- WORK ORDER: Retype the lines below exactly, but only those from the line that has "(353, 378) none" through the line that has "[272,754,363,772] Javascript ->". Omit every picture.

- SUPPLIED RECORDS:

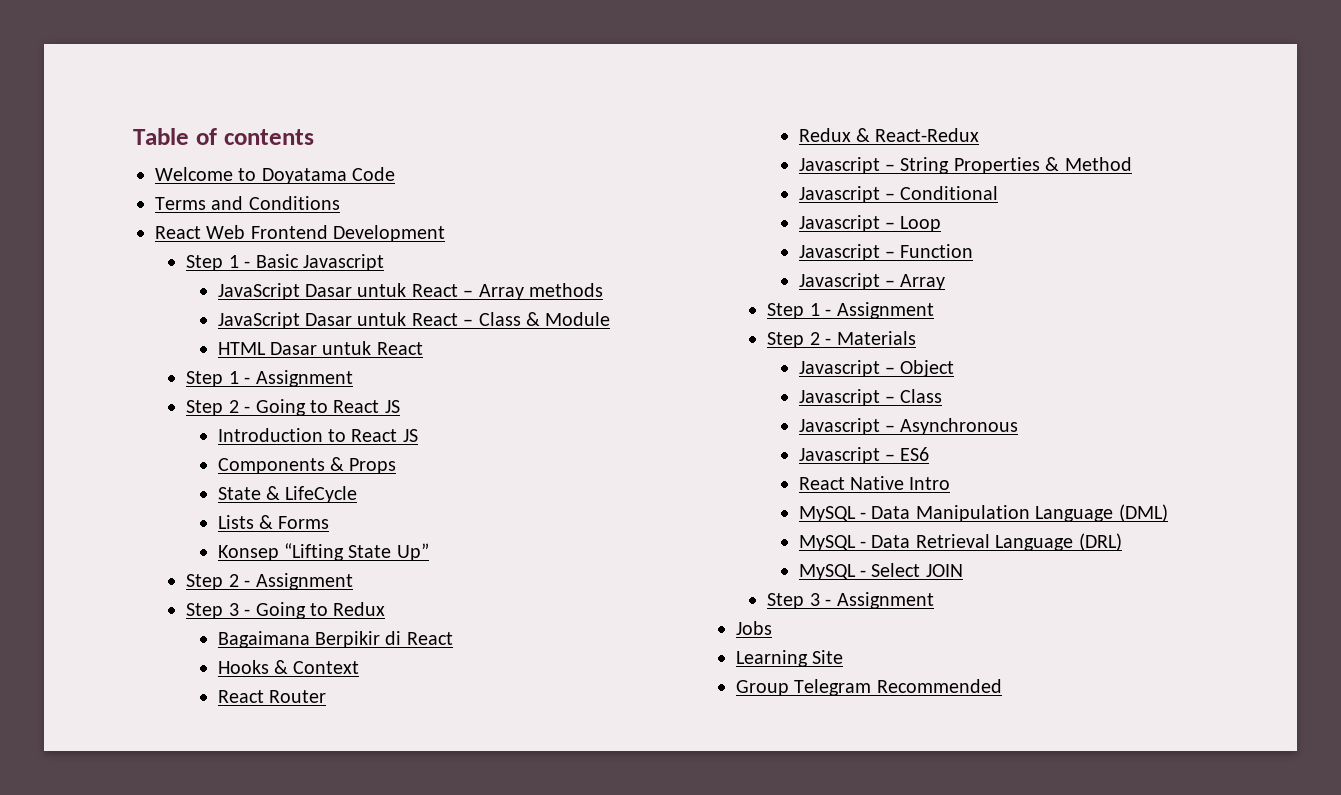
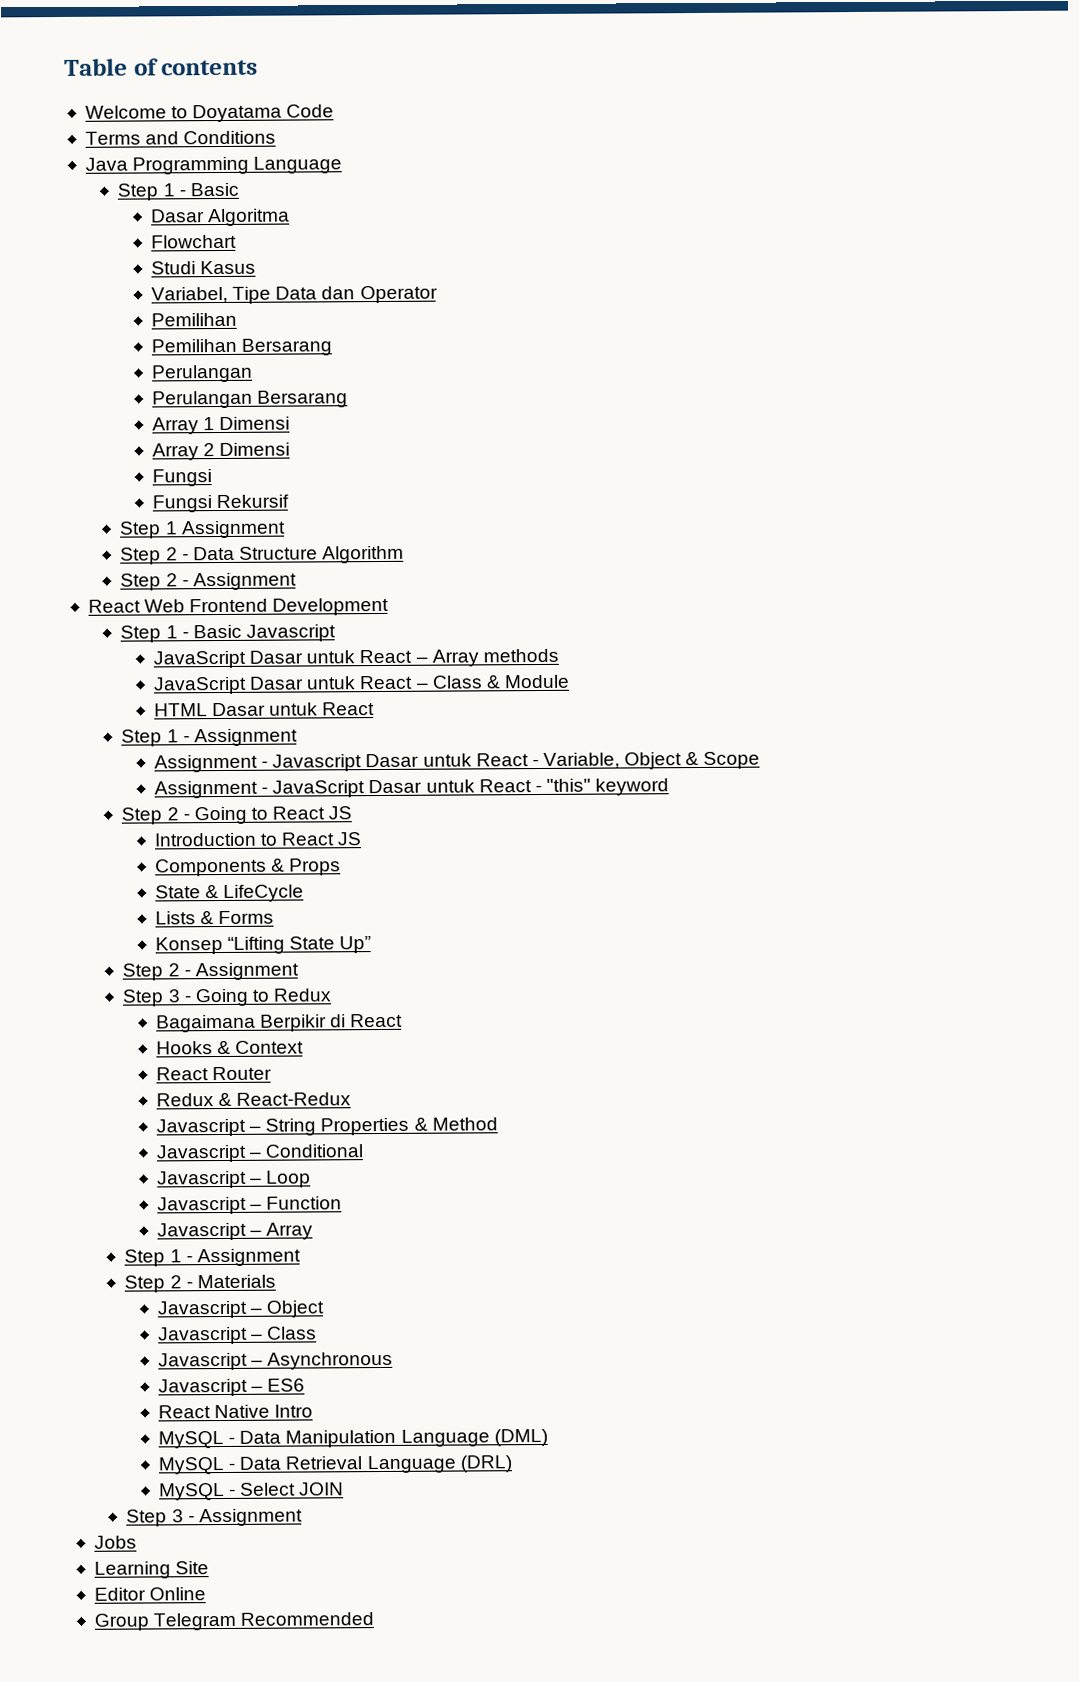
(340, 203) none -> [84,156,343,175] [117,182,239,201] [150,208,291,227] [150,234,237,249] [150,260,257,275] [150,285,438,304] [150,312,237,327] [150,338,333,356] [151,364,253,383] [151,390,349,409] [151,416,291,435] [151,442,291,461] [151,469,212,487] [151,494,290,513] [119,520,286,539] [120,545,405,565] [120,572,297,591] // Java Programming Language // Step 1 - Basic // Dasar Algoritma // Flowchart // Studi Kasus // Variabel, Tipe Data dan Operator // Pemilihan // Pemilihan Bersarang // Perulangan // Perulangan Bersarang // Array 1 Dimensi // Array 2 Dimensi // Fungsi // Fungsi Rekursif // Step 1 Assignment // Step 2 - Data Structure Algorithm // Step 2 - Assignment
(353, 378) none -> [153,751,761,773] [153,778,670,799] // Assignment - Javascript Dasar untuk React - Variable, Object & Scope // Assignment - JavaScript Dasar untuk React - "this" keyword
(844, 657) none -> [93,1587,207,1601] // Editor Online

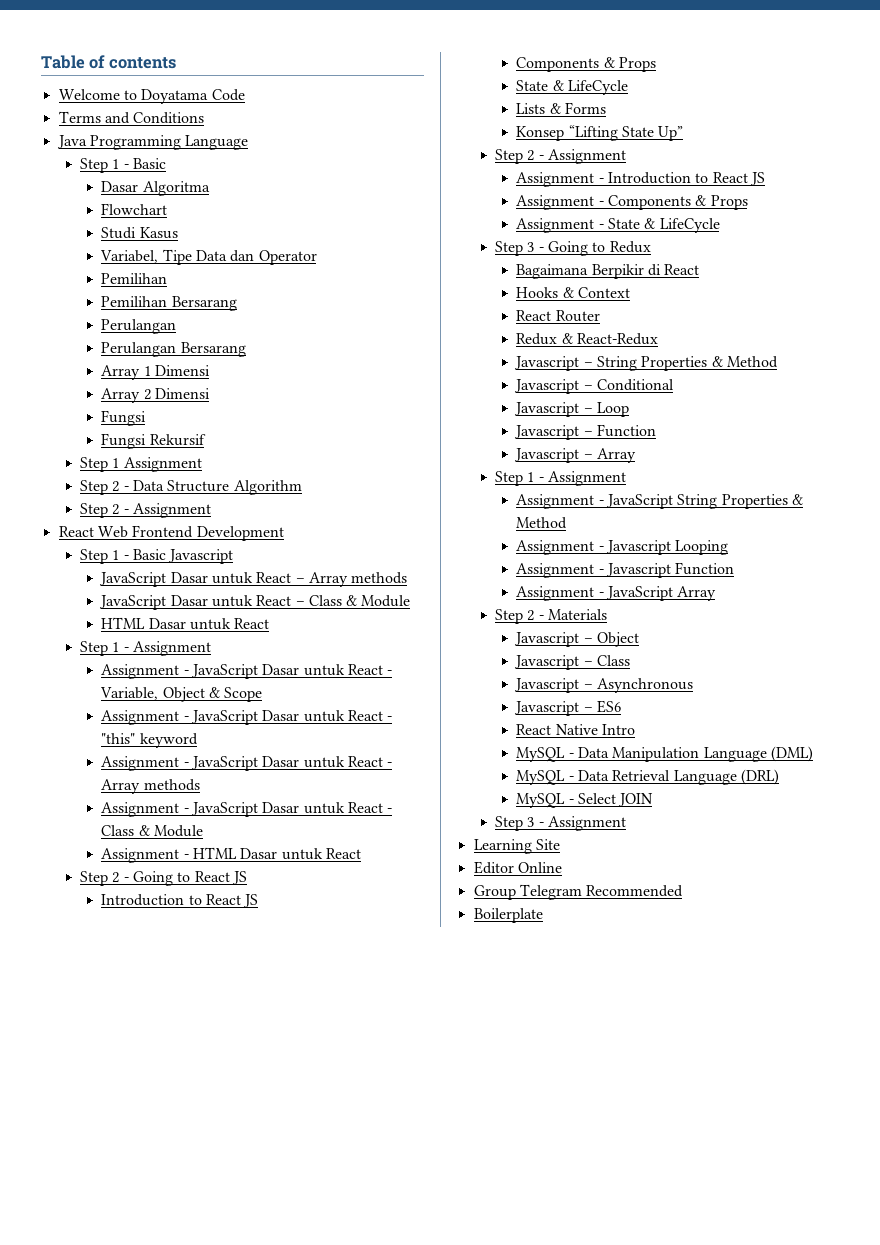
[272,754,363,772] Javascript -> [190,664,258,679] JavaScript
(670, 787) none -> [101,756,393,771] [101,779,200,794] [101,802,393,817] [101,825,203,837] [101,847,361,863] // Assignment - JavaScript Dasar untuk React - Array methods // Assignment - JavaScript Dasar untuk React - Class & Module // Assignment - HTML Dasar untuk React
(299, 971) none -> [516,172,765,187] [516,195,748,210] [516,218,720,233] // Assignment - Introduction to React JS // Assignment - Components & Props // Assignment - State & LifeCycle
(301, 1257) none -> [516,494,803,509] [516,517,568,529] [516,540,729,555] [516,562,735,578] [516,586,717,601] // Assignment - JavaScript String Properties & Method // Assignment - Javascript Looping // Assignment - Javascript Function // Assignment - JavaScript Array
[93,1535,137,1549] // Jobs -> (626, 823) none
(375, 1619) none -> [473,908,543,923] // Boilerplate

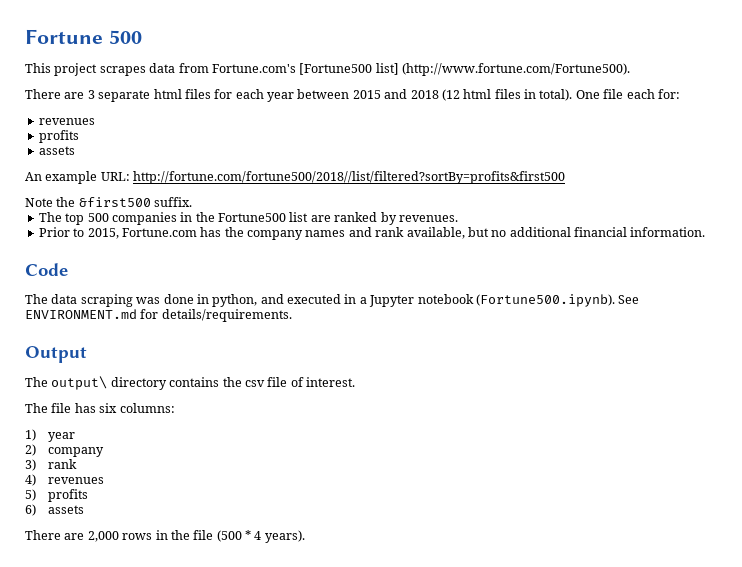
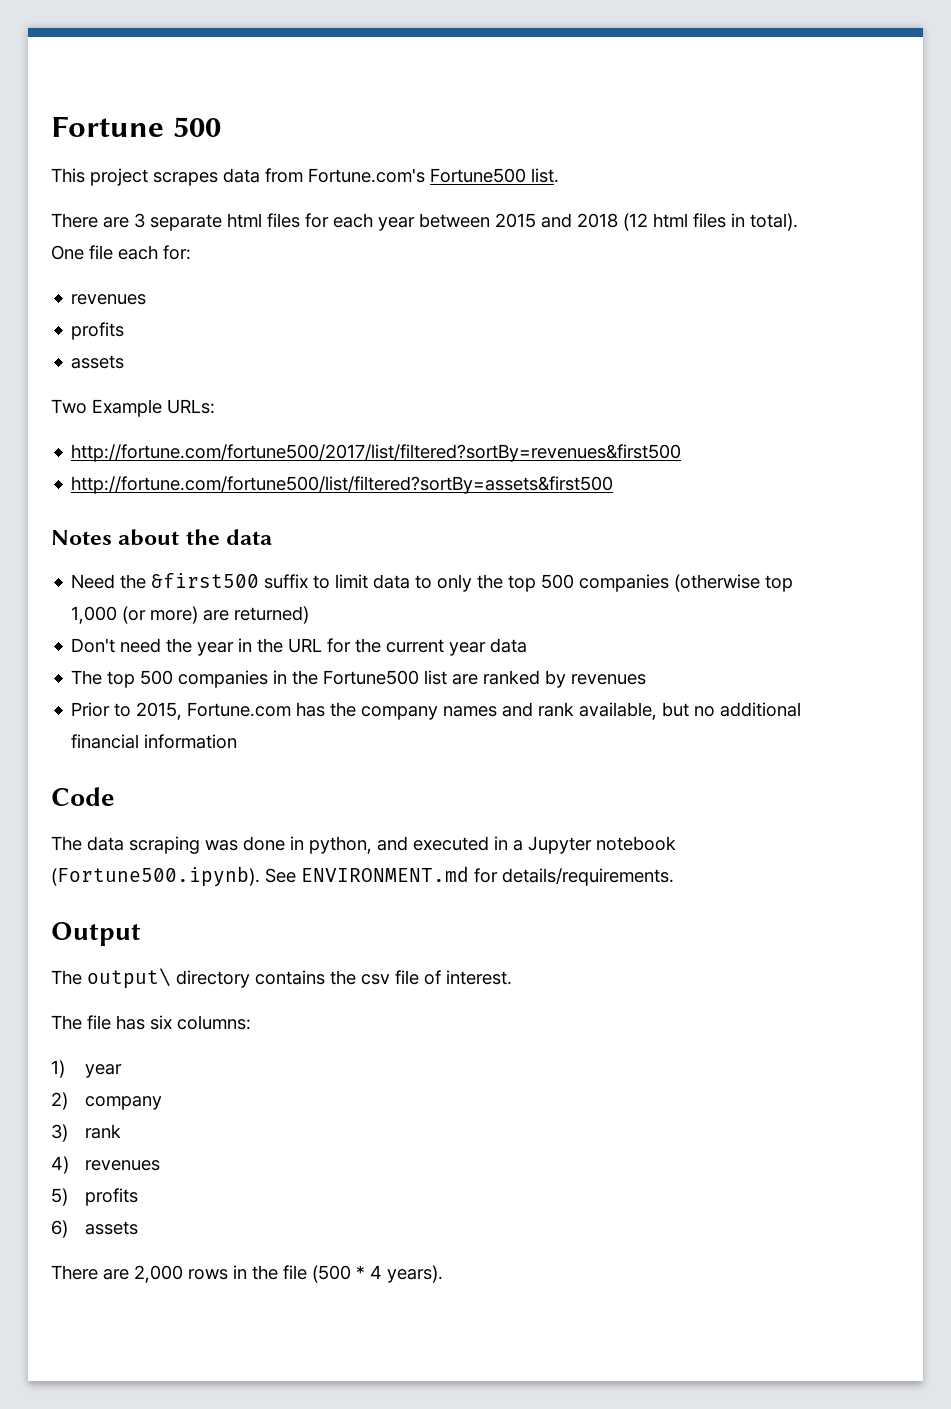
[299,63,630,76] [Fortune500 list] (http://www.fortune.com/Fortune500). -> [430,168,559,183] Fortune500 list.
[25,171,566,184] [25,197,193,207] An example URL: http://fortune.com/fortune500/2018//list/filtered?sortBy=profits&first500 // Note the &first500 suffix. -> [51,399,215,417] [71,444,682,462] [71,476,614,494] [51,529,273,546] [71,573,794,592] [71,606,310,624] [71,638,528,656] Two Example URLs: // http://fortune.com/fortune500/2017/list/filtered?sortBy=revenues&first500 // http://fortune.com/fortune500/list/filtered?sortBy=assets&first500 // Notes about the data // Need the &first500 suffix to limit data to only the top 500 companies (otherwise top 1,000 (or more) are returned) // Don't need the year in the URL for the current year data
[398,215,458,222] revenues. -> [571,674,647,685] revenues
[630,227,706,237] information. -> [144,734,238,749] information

- RESULT BELOW:
(353, 378) none -> [153,751,761,773] [153,778,670,799] // Assignment - Javascript Dasar untuk React - Variable, Object & Scope // Assignment - JavaScript Dasar untuk React - "this" keyword
(844, 657) none -> [93,1587,207,1601] // Editor Online

[272,754,363,772] Javascript -> [190,664,258,679] JavaScript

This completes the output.